Мы благополучно доплыли до одного островка, испустили вопли восторга, как единственные аборигены этой песчаной отмели, скинули одежду и в купальниках побрели по горячему песочку на середину, чтобы раскинуть привезённое с собой покрывальце. Вдруг маму осенило, что у неё на руке нет часов. Часы были дорогие, позолоченные, подарок папы.
– Ты их, наверное, в каюте оставила, – предположил папа.
– Нет, чего это я их там оставлю, вдруг украдут, – огорчённо отпиралась мама. – И вообще, я помню, что их надевала.
– А как и где ты их снимала, помнишь? И куда положила? – снова стал расспрашивать папа.
– Помню, – к нашему удивлению сообщила мама. – Я их сняла, когда мы вышли на берег и положила в карман сарафана.
– Ну так там и ищи, – сказал папа и даже пошёл вперёд.
Но мама осталась стоять на месте, а мы с братом удивлённо взирали на неё.
– Ну давай, смотри в кармане, – торопила я маму.
– Я уже смотрела. Их там нет, – чуть не плакала мама. – я несла сарафан в руках, и часы, наверное, выпали.
Что тут говорить? Целый день мы, как кроты, ползали по песку, роясь в нём и пересыпая кучки из стороны в сторону, боясь пропустить маленькие мамины часики. Наверное, со стороны, с проплывающих мимо лодок и пароходов, смотреть на нас было смешно – четыре человека на карачках ползают по песку и, не поднимая головы, роются в нём, что-то выискивая. Мы обгорели на солнце, устали и измучились, когда у самой лодки, на краю островка брат нашёл наконец мамины часы.
Нам уже не хотелось купаться, на небе появились тучки, и остров показался нам серым и мрачным. Мы быстренько сели в лодку, и папа начал сильно грести к турбазе, чтобы успеть до дождя.
А турбаза жила своей жизнью. Аккордеонист Альберт целыми днями ругался в своей каюте с женой Кларой. Я слышала, проходя мимо, как она кричала, что он пьянчуга и по ночам гуляет с какими-то бабами. Красивая Лена всё время крутилась на пляже, неизменно окружённая компанией поклонников, играла с ними в волейбол и бадминтон, всё время находясь под надзором своей полной мамы с больными ногами. Дядька в цветастой рубахе никогда не раздевался, так и ходил, как распаренный попугай, наверное, стеснялся оголяться из-за своих габаритов. Он чаще всего играл в карты ещё с какими-то отдыхающими туристами.
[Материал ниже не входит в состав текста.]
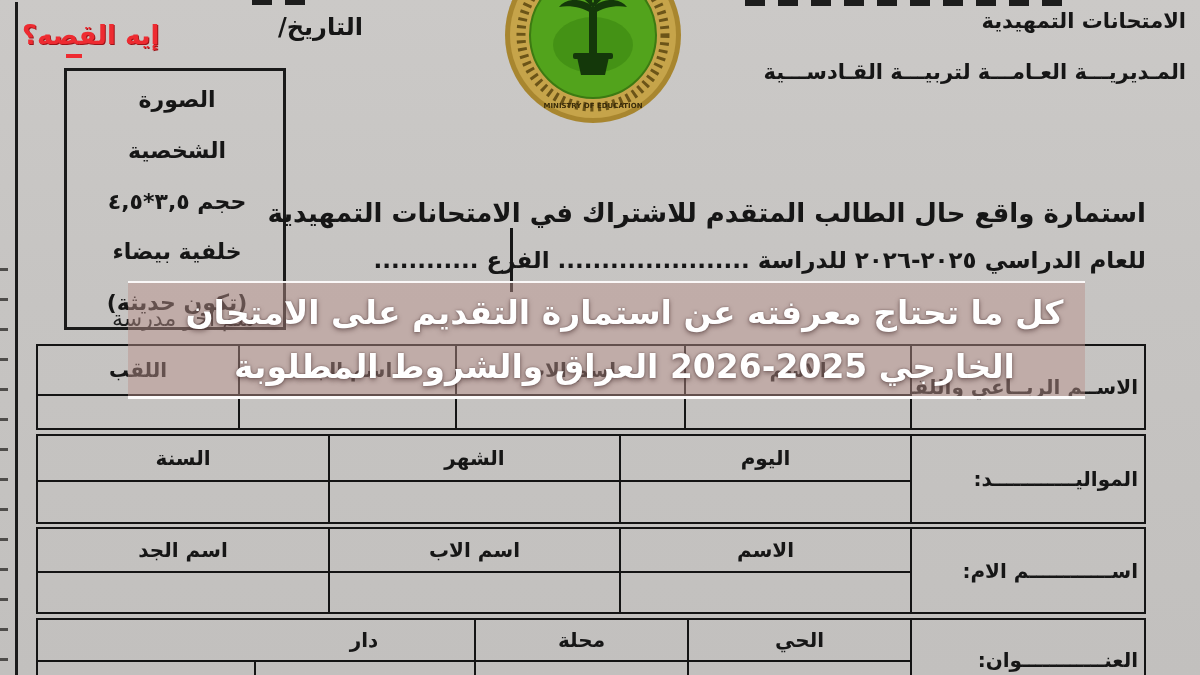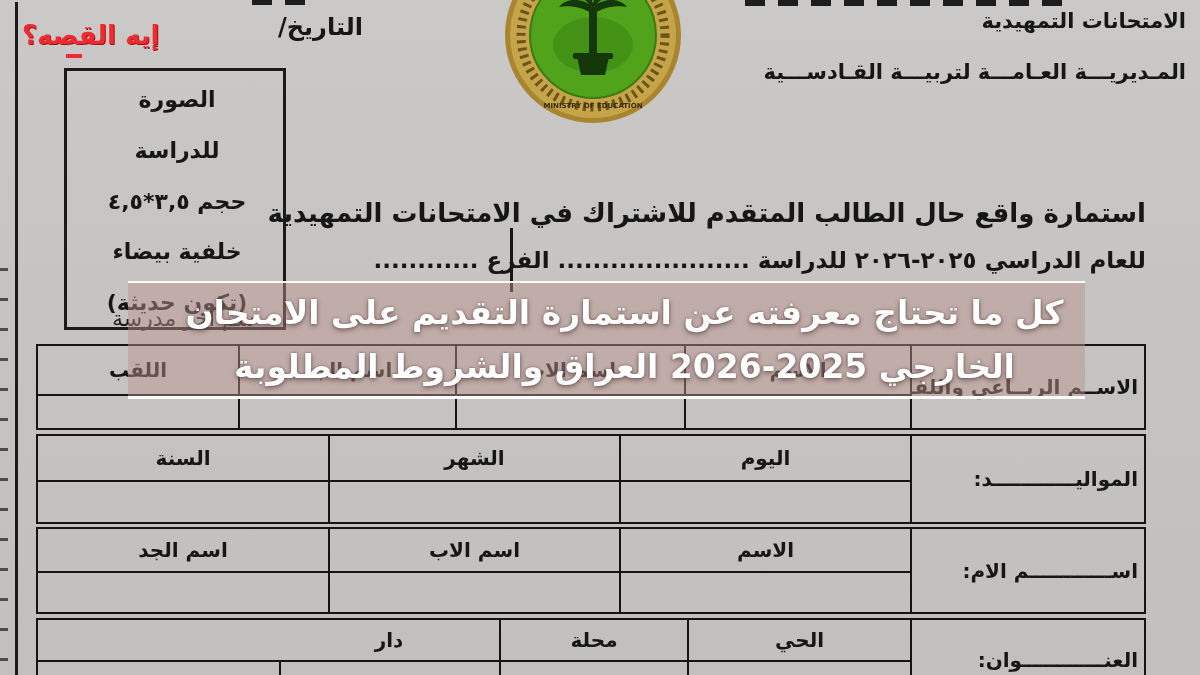--- a/index.html
+++ b/index.html
@@ -158,7 +158,7 @@
 
   <div class="abs photo-box rtl">
     <div class="pb-line">الصورة</div>
-    <div class="pb-line">للدراسة</div>
+    <div class="pb-line">الشخصية</div>
     <div class="pb-line rtl">حجم ٣,٥*٤,٥</div>
     <div class="pb-line">خلفية بيضاء</div>
     <div class="pb-line">(تكون حديثة)</div>

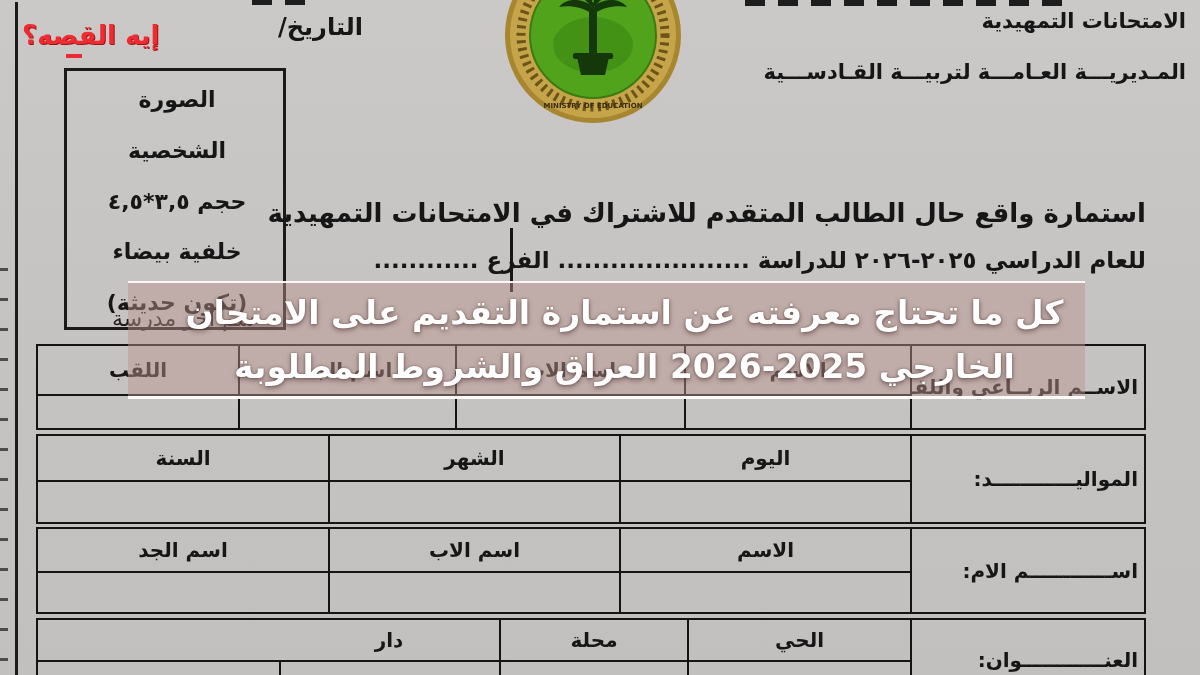--- a/index.html
+++ b/index.html
@@ -94,7 +94,7 @@
 
   .s4{top:618px;height:84px;}  .s4 .hrow{height:40px;}
   .s4 .hrow>:nth-child(1),.s4 .erow>:nth-child(1){width:223px;}
-  .s4 .hrow>:nth-child(2),.s4 .erow>:nth-child(2){width:188px;}
+  .s4 .hrow>:nth-child(2),.s4 .erow>:nth-child(2){width:213px;}
   .s4 .hrow>:nth-child(3),.s4 .erow>:nth-child(3){width:220px;}
   .s4 .hrow>:nth-child(4),.s4 .erow>:nth-child(4){flex:1;}
 

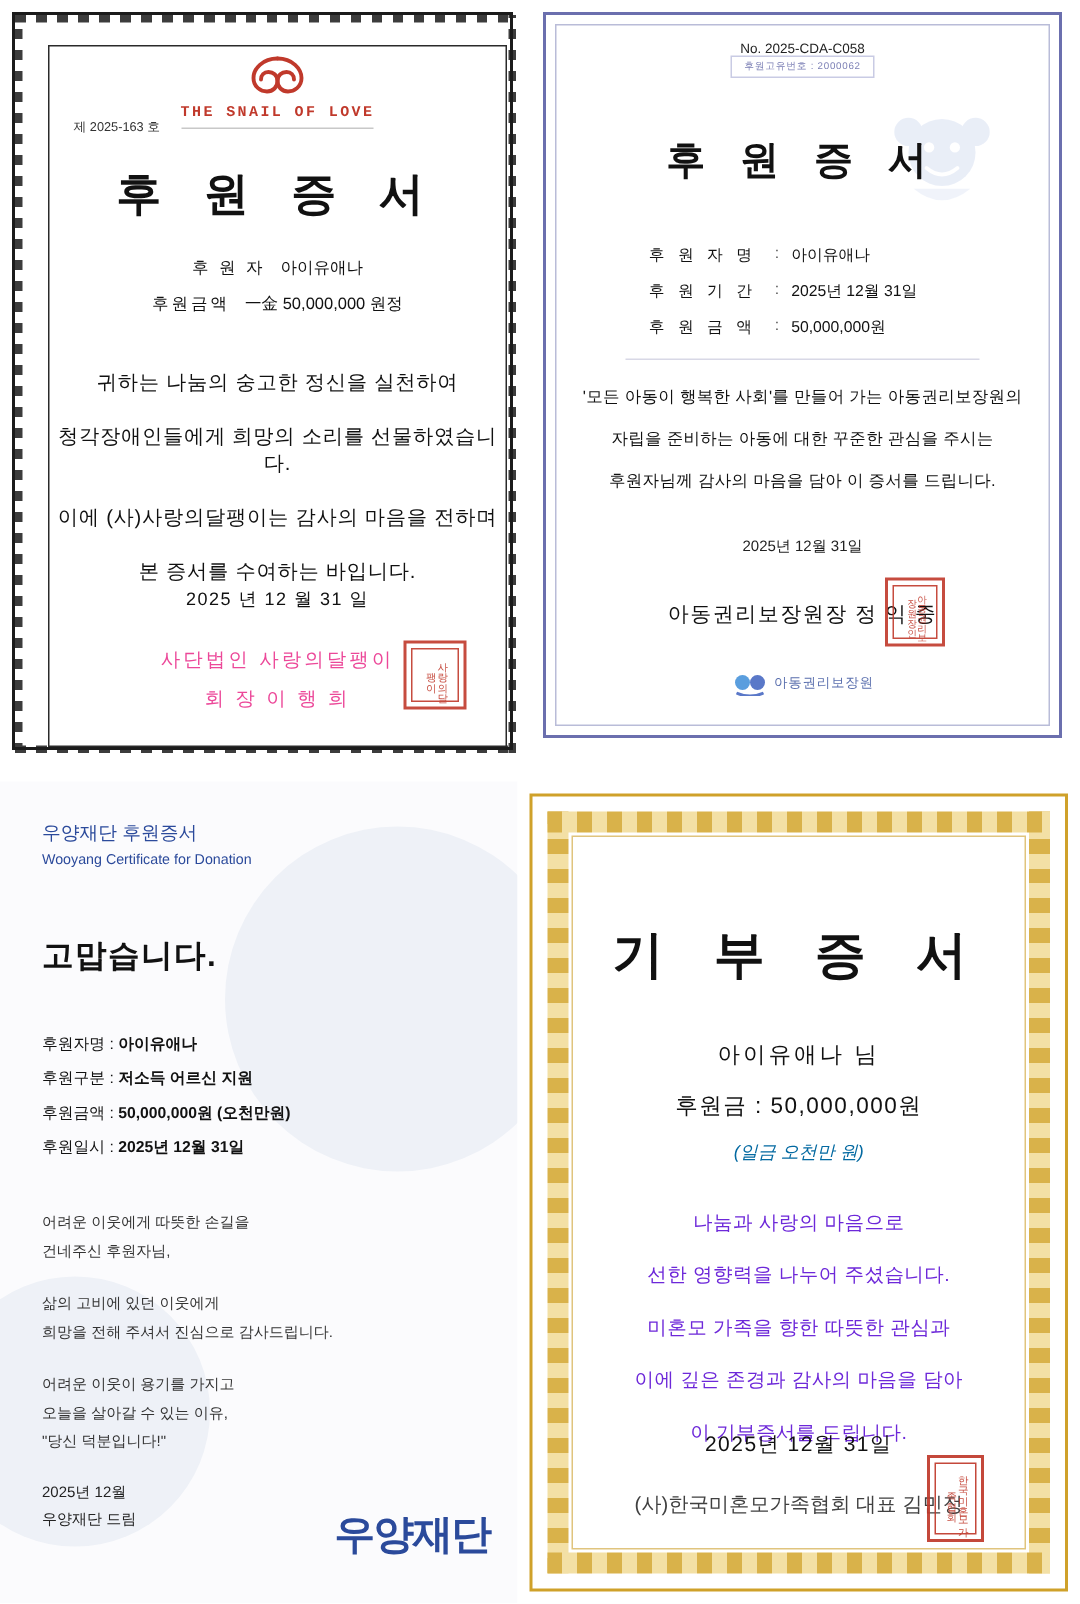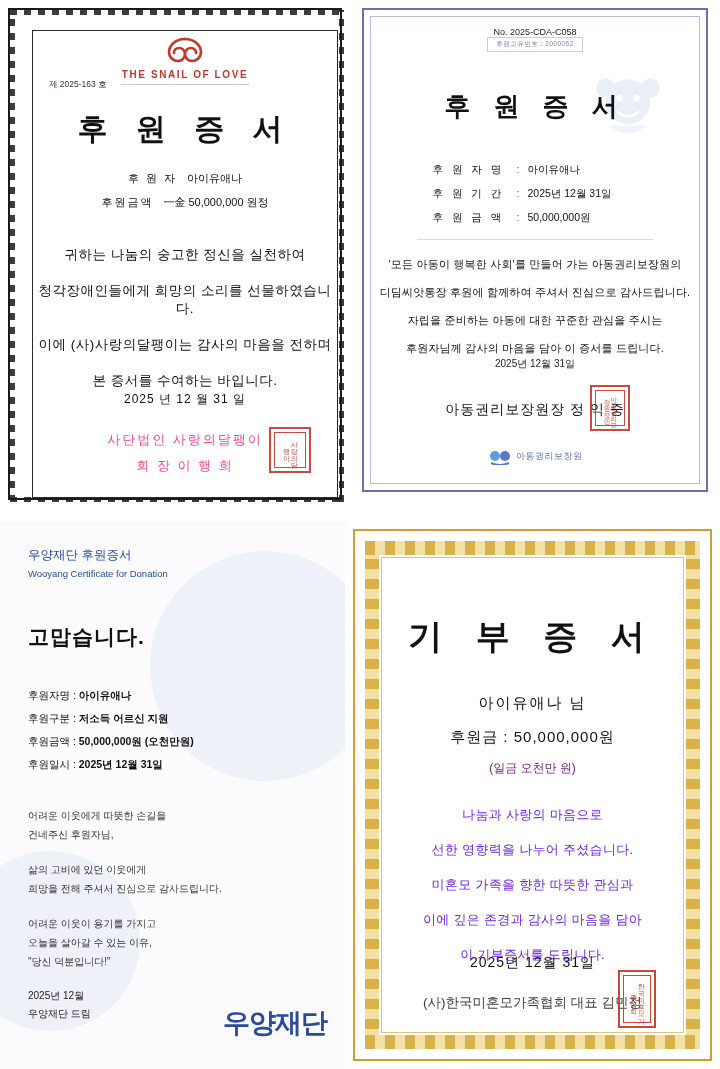--- a/index.html
+++ b/index.html
@@ -43,7 +43,7 @@
     position:absolute; left:22px; top:20px; width:306px; height:468px;
     border:1.5px solid #2a2a2a; background:#fff;
   }
-  .tl-logo { position:absolute; left:0; right:0; top:6px; text-align:center; }
+  .tl-logo { position:absolute; left:0; right:0; top:6px; text-align:center;font-family:Liberation Mono, monospace; }
   .tl-brand {
     font-size:10px; letter-spacing:1.6px; color:#c0392b; font-weight:bold;
     margin-top:2px;

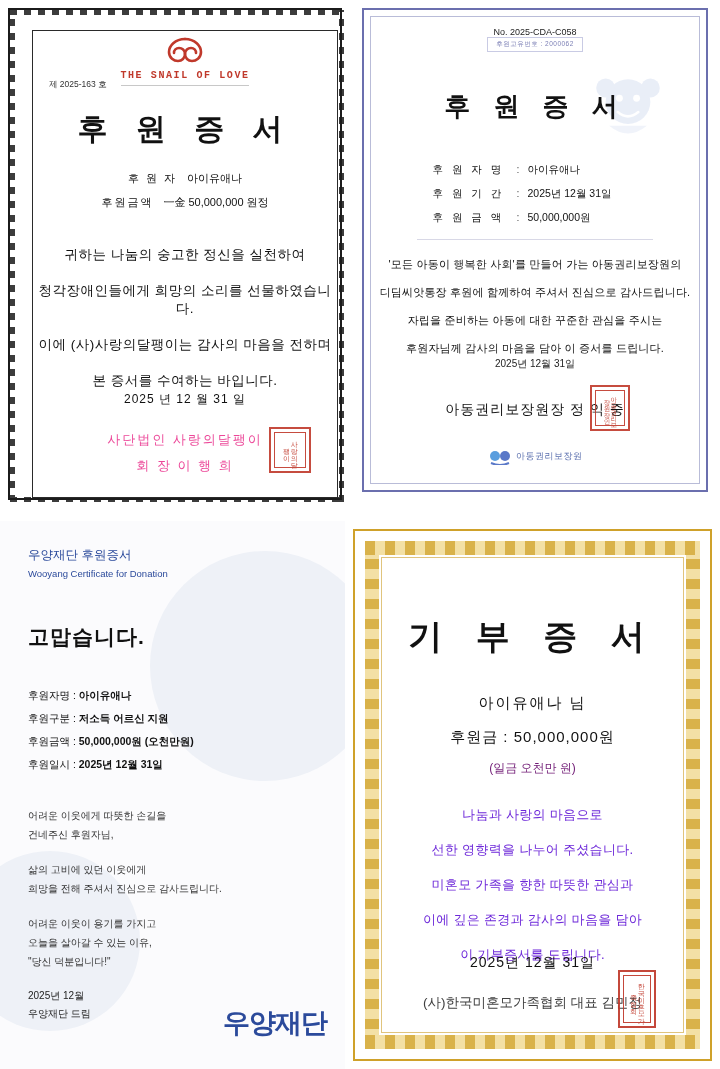--- a/index.html
+++ b/index.html
@@ -255,7 +255,6 @@
 
         <div class="tr-body">
           <p>'모든 아동이 행복한 사회'를 만들어 가는 아동권리보장원의</p>
-          <p>디딤씨앗통장 후원에 함께하여 주셔서 진심으로 감사드립니다.</p>
           <p>자립을 준비하는 아동에 대한 꾸준한 관심을 주시는</p>
           <p>후원자님께 감사의 마음을 담아 이 증서를 드립니다.</p>
         </div>

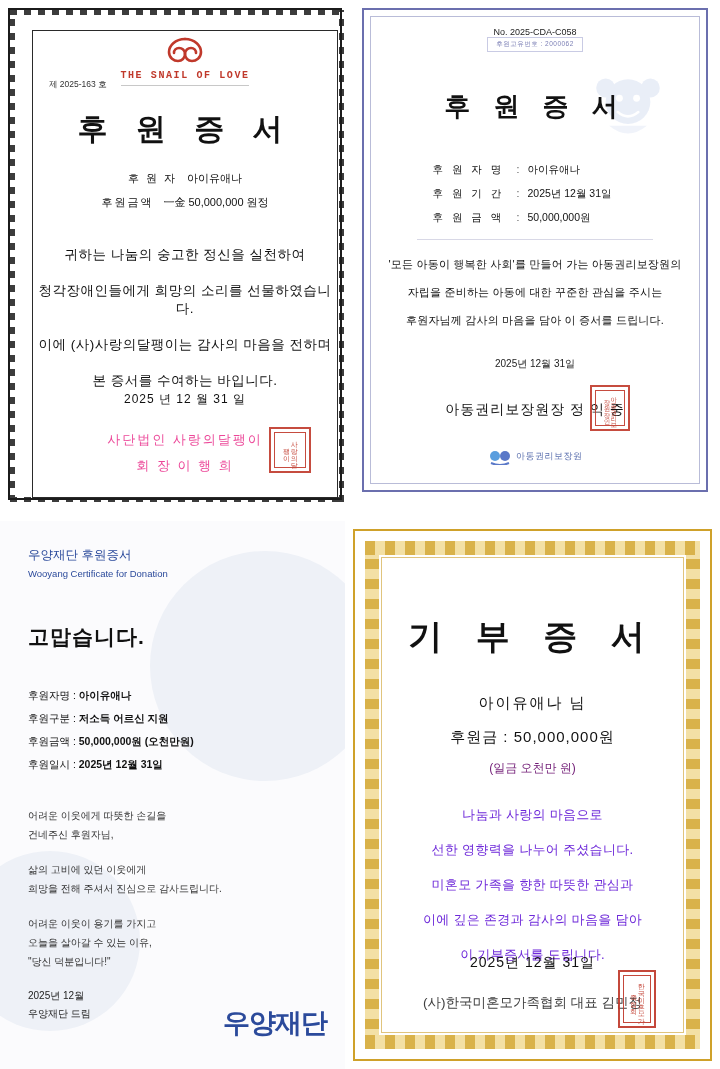--- a/index.html
+++ b/index.html
@@ -147,7 +147,7 @@
     font-size:34px; letter-spacing:12px; color:#111; font-weight:bold; }
   .br-name { position:absolute; left:0; right:0; top:136px; text-align:center; font-size:15px; color:#111; letter-spacing:2px;}
   .br-amount { position:absolute; left:0; right:0; top:170px; text-align:center; font-size:15px; color:#111; letter-spacing:1px;}
-  .br-amount-sub { position:absolute; left:0; right:0; top:202px; text-align:center; font-size:12px; color:#701a75; }
+  .br-amount-sub { position:absolute; left:0; right:0; top:202px; text-align:center; font-size:12px; color:#0369a1;font-style:italic; }
   .br-body { position:absolute; left:0; right:0; top:248px; text-align:center; }
   .br-body p { margin:0 0 17px 0; font-size:13px; color:#6d28d9; letter-spacing:.3px; }
   .br-date { position:absolute; left:0; right:0; top:396px; text-align:center; font-size:14px; color:#111; letter-spacing:1px;}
В общем, всё было относительно сносно, если бы не столовая. Кормили там, надо сказать, отвратительно. К тому же там всегда было много народу. И хотя туристов обслуживали по талонам в первую очередь, публика в столовке была довольно непрезентабельной, кроме ожидающих свои рейсы пассажиров, всяких заезжих и приезжих людей, на крыльце почти всегда сидели местные пьянчуги, потому что после обеда в столовую завозили пиво.
Однажды мы с братом так проголодались, поскольку почти ничего не ели в этой засиженной мухами столовке, что уговорили родителей снова поехать на другую сторону Волги в Марпосад и поесть как следует. Мы переехали Волгу на пароме, пошли в уже знакомый нам ресторан и до отвала наелись там вкуснейших, как нам показалось, хотя, наверное, обычных, пельменей.
В последний день, незадолго до отъезда, мы всё же ещё раз посетили местную столовую, немного поели и отправились домой. Мы, конечно, не знали, что возможно, в это же время за соседним с нами столом сидел тот самый холерный больной, которого вскоре снимут с парохода, и санитарные службы, выясняя его контакты, отправятся по следу пассажира и узнают, что единственным местом, где он выходил на берег и поел в местном общепите окажется Кокшайск и наша столовка.
Мы приехали домой загорелые и довольные. Отпуск у родителей ещё не кончился и мы придумывали, как его дальше провести. Решили, что дня через два поедем к бабушке в деревню. На другое утро, когда мы все были дома, а брат гулял во дворе, он вдруг примчался к нам со странным сообщением. В соседнем доме жил друг Валерки Марат, который вместе с мамой тоже отдыхал на турбазе. Оказывается, только что во двор приезжала санитарная машина и увезла Марата и его маму на какой-то карантин.